-- Records for this exercise --
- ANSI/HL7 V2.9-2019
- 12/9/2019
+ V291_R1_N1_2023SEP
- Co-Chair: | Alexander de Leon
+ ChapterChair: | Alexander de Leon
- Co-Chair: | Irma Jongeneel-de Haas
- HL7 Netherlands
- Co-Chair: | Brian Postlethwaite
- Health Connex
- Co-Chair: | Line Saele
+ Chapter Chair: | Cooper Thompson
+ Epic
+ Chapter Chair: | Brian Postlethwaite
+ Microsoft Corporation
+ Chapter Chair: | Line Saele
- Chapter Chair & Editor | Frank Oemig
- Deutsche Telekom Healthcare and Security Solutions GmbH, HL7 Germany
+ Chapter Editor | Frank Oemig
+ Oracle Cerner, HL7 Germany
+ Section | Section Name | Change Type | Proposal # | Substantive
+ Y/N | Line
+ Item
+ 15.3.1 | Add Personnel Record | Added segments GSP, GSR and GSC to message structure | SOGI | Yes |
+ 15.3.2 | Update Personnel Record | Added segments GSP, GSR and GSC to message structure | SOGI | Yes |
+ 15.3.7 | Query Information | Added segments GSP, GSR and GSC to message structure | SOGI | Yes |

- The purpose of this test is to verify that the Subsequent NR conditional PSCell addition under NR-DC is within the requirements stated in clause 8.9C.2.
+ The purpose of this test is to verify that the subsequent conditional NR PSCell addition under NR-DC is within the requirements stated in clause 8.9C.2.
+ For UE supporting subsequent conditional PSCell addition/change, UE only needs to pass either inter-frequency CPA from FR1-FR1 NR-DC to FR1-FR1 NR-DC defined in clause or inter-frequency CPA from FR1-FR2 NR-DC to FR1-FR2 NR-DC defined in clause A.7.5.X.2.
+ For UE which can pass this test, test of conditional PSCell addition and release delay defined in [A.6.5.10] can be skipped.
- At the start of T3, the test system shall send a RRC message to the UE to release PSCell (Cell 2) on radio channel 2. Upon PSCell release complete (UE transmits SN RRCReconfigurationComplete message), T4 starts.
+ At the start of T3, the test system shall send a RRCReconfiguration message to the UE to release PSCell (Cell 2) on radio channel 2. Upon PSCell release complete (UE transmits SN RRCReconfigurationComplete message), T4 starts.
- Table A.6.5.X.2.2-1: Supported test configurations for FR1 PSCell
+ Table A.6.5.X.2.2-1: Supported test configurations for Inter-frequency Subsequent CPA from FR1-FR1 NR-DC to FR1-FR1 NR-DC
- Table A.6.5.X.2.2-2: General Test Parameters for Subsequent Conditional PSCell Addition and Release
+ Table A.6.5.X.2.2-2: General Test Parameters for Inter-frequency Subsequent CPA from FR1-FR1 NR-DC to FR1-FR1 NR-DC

-- Task item --
Take the line above containing "- Health Connex", the line containing "- Deutsche Telekom", and all lines in between, and copy them exactly without anything else.

-- Task solution --
- Health Connex
- Co-Chair: | Line Saele
+ Chapter Chair: | Cooper Thompson
+ Epic
+ Chapter Chair: | Brian Postlethwaite
+ Microsoft Corporation
+ Chapter Chair: | Line Saele
- Chapter Chair & Editor | Frank Oemig
- Deutsche Telekom Healthcare and Security Solutions GmbH, HL7 Germany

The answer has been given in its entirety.